Effect of chronic ESCIT and CIT on 8-OH-DPAT-induced decrease of extracellular 5-HT in the prefrontal cortex. Rats were infused with PBS, 10 mg kg⁻¹ day⁻¹ ESCIT or 20 mg/kg CIT for 13 days. On day 14, about 24 h after removal of the osmotic pump, rats were injected with a challenge dose of the selective 5-HT_1A receptor agonist 8-OH-DPAT (DPAT; 0.025 mg kg⁻¹ s.c.) or saline (SAL) (arrow). Data are means±s.e.m. Basal levels of 5-HT in fmol 20 μl⁻¹ were: PBS+SAL, 6.2±0.5 (n=5); PBS+DPAT, 5.4±0.5 (n=6); ESCIT+DPAT, 6.9±0.9 (n=7); CIT+DPAT, 6.2±0.8 (n=8).

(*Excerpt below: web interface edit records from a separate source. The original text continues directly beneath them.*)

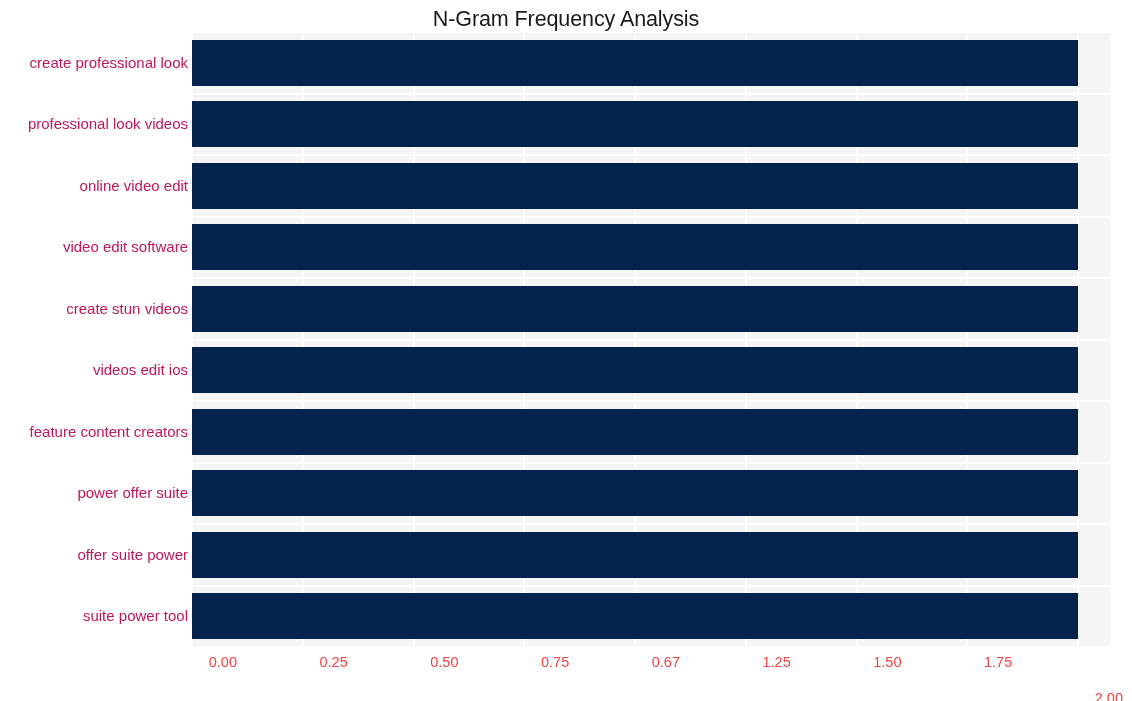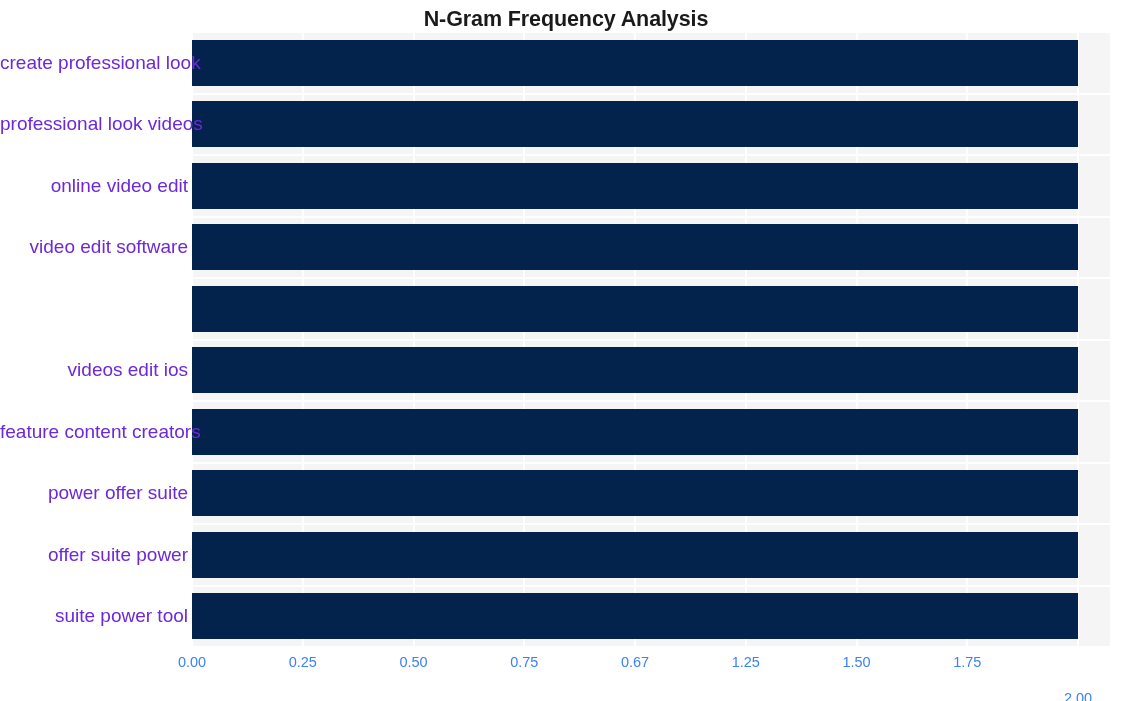"N-Gram Frequency Analysis" #chart-title { font-weight: bold -> normal }
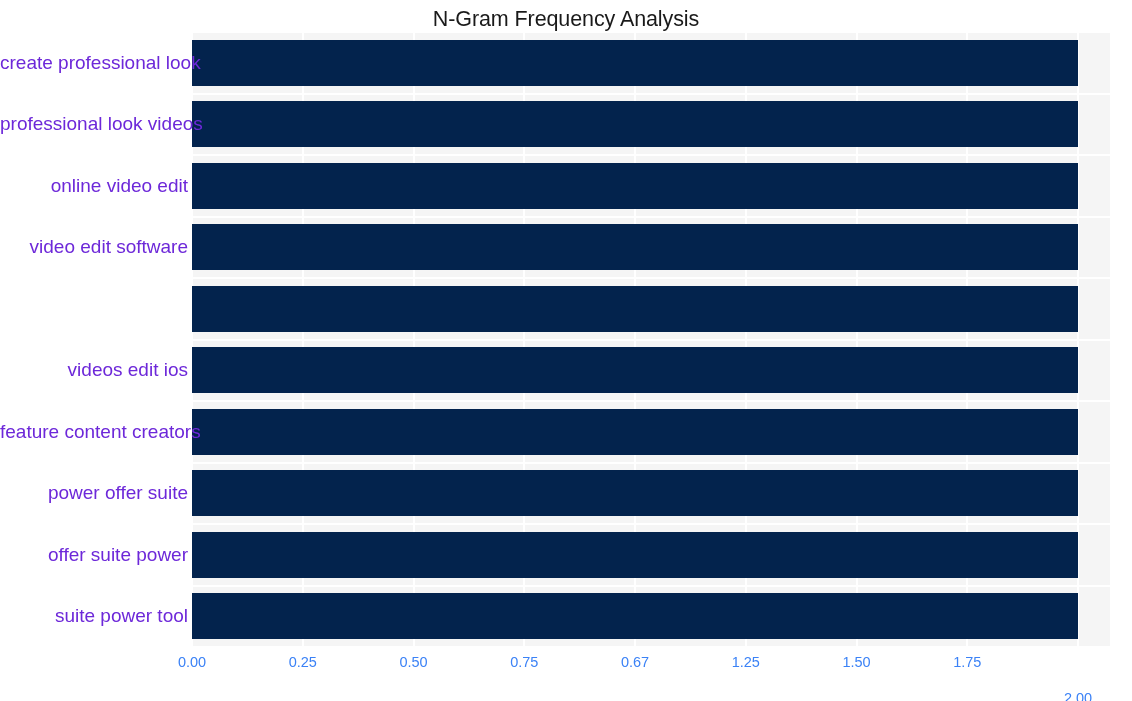"create professional look" .ytick { color: #6d28d9 -> #be185d; font-size: 19px -> 15px }
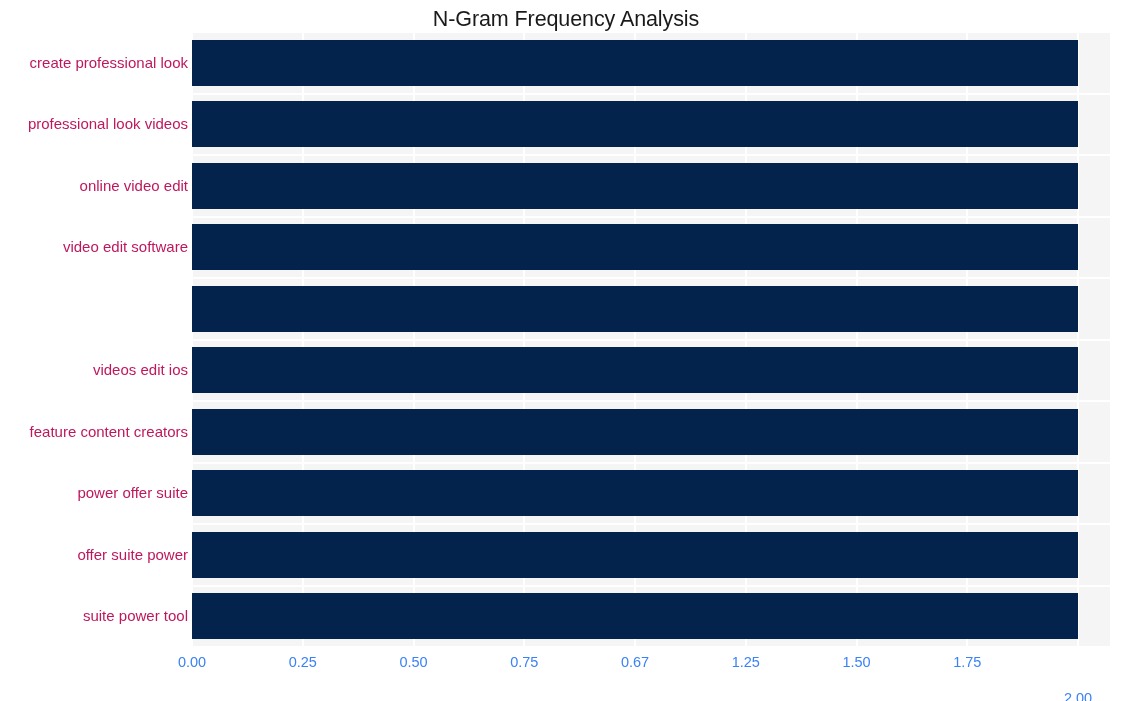"create stun videos" div.ytick { html: none -> <div>create stun videos</div> }
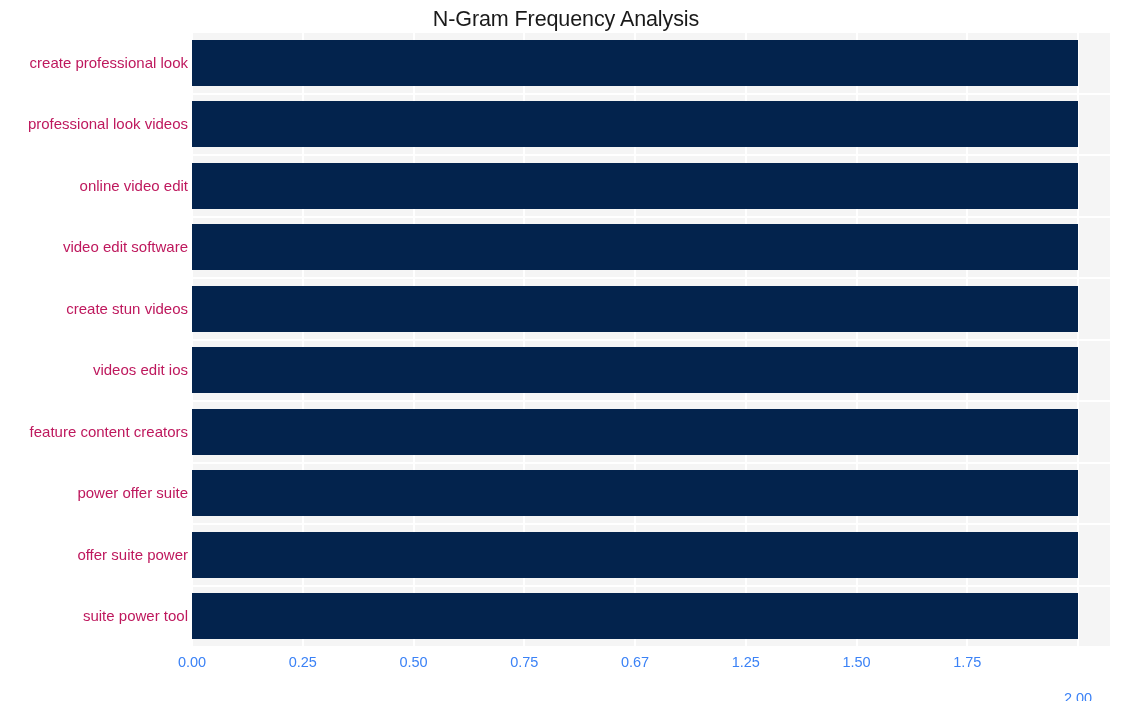"0.00" .xtick { color: #3b82f6 -> #ef4444; text-align: center -> right }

Solid symbol indicates P<0.05 vs PBS+SAL (Tukey–Kramer's test). The asterisk indicates a significant difference between extracellular 5-HT levels in rats given chronic ESCIT or CIT and those infused with PBS (P<0.05 for both comparisons; Tukey–Kramer's test).